### [Task brief]
All lines below starting at the one that holds "html: none ->" and ending at the one that holds "color: #0c4a6e ->" should be printed exactly, ends included. Pictures should not be printed, nor anything else.

### [Records supplied]
··········

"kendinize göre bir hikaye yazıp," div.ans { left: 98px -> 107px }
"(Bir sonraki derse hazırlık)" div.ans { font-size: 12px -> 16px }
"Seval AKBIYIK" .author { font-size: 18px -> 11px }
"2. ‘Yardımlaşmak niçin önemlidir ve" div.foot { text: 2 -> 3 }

··········

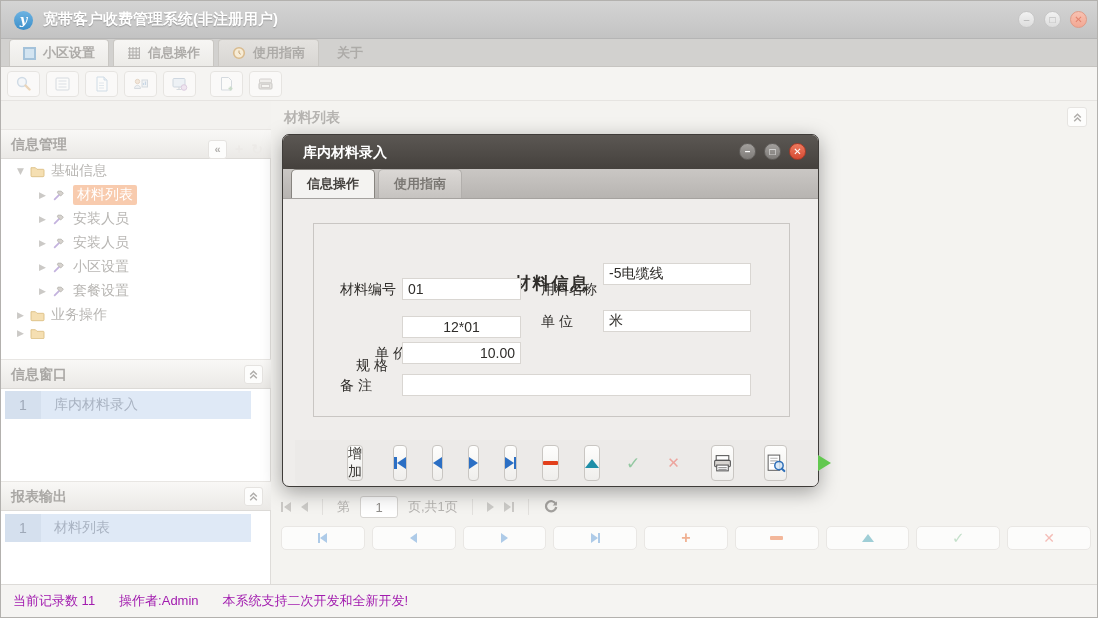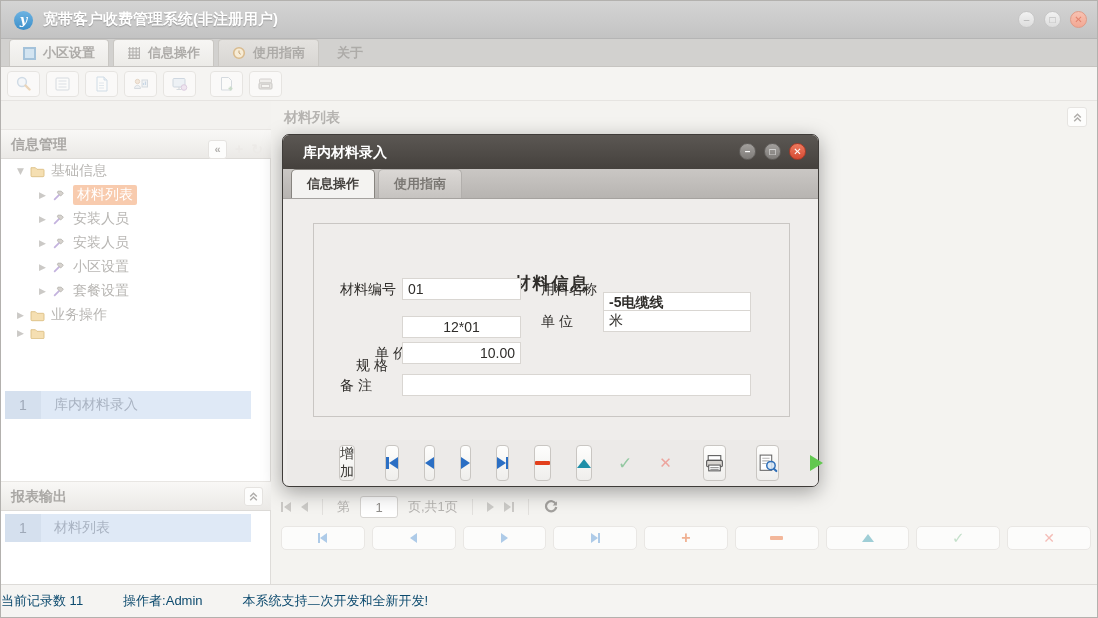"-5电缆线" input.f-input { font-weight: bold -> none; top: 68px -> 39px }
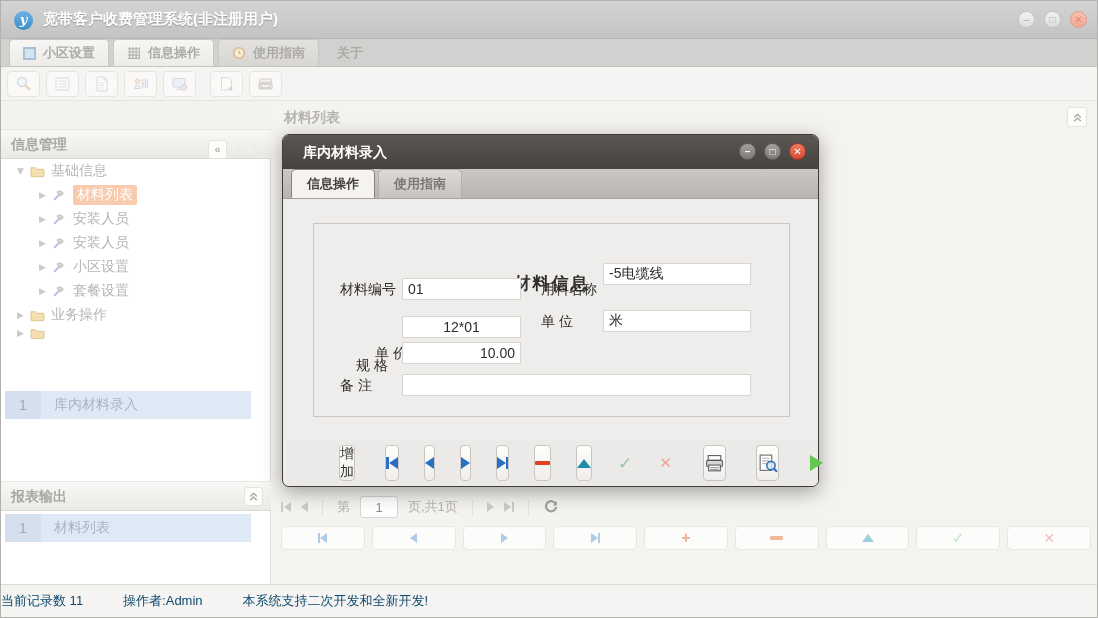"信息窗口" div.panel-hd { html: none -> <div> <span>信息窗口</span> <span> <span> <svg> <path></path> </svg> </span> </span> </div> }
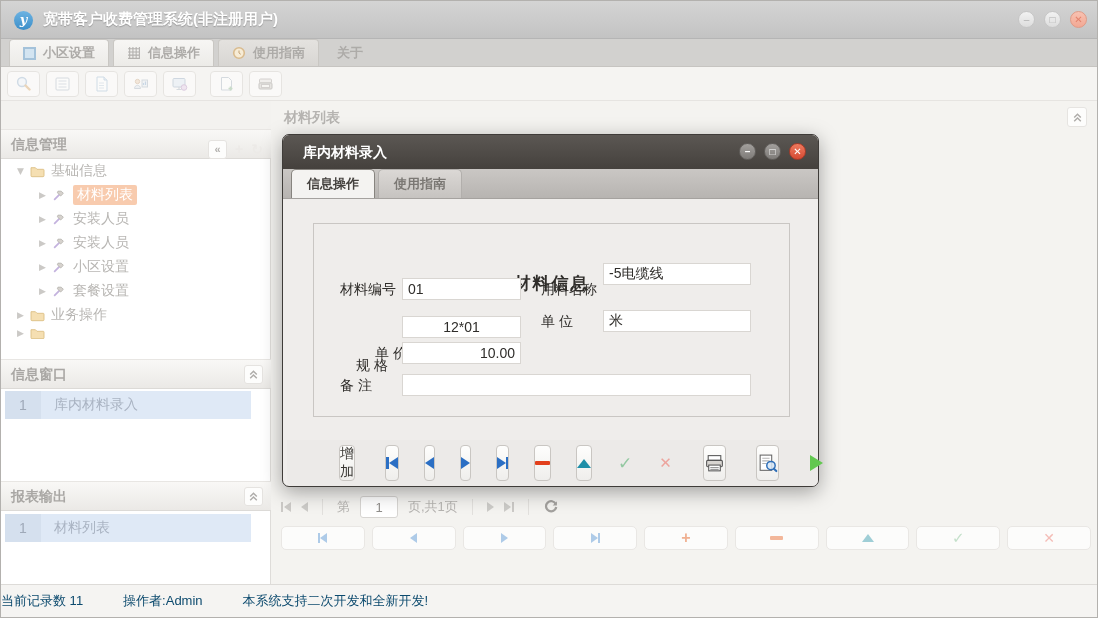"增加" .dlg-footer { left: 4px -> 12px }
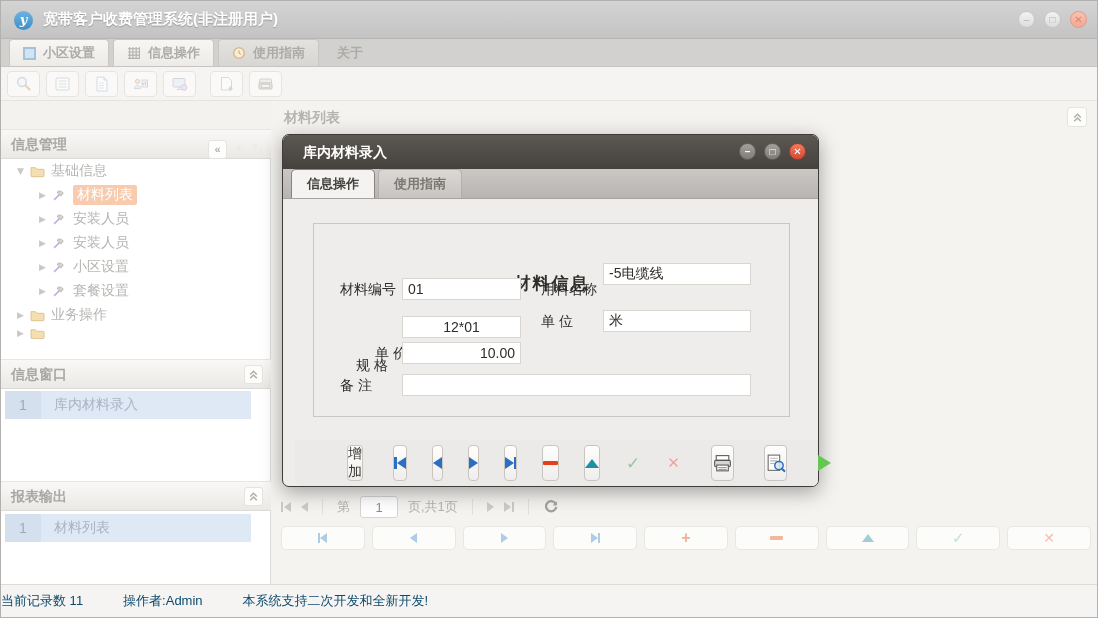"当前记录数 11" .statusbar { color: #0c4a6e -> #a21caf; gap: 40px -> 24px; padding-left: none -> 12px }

··········

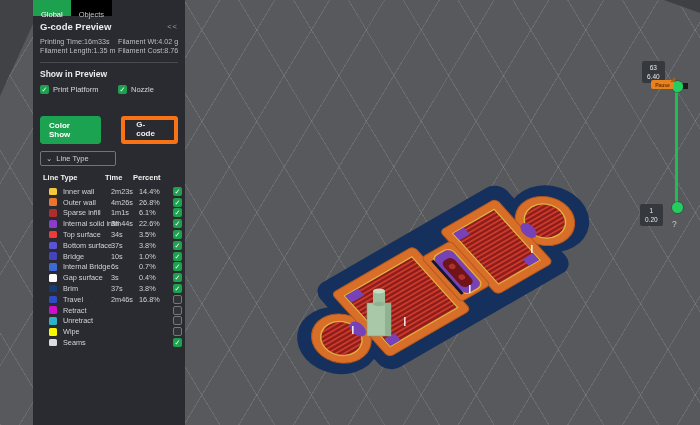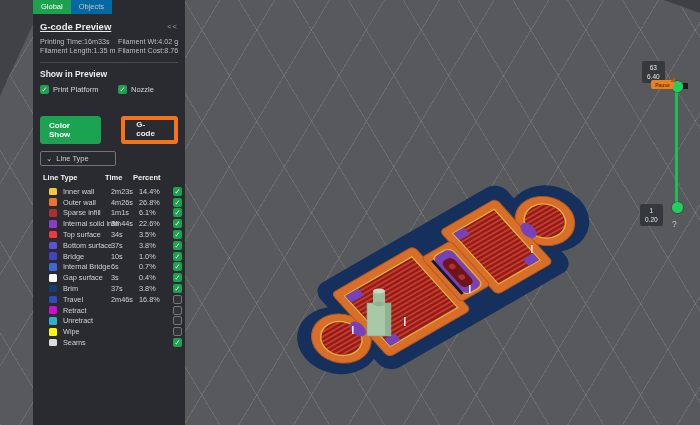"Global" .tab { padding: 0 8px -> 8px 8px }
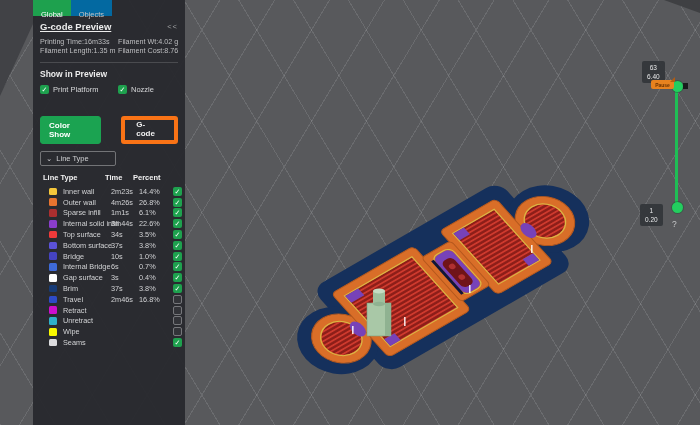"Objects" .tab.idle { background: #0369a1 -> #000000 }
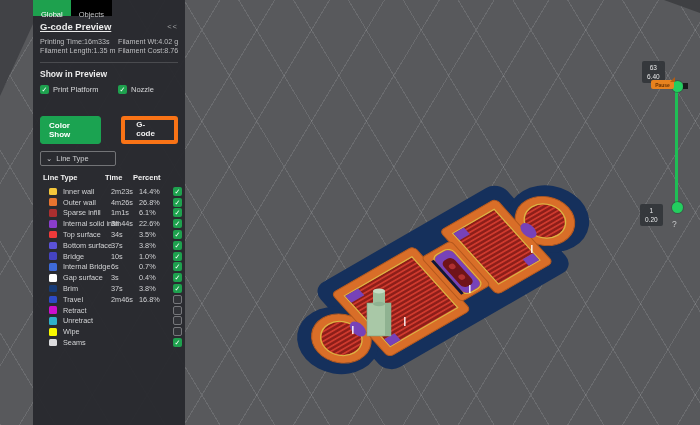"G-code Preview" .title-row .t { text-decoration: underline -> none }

··········

### [Answer to this problem]
"信息窗口" div.panel-hd { html: none -> <div> <span>信息窗口</span> <span> <span> <svg> <path></path> </svg> </span> </span> </div> }
"增加" .dlg-footer { left: 4px -> 12px }
"当前记录数 11" .statusbar { color: #0c4a6e -> #a21caf; gap: 40px -> 24px; padding-left: none -> 12px }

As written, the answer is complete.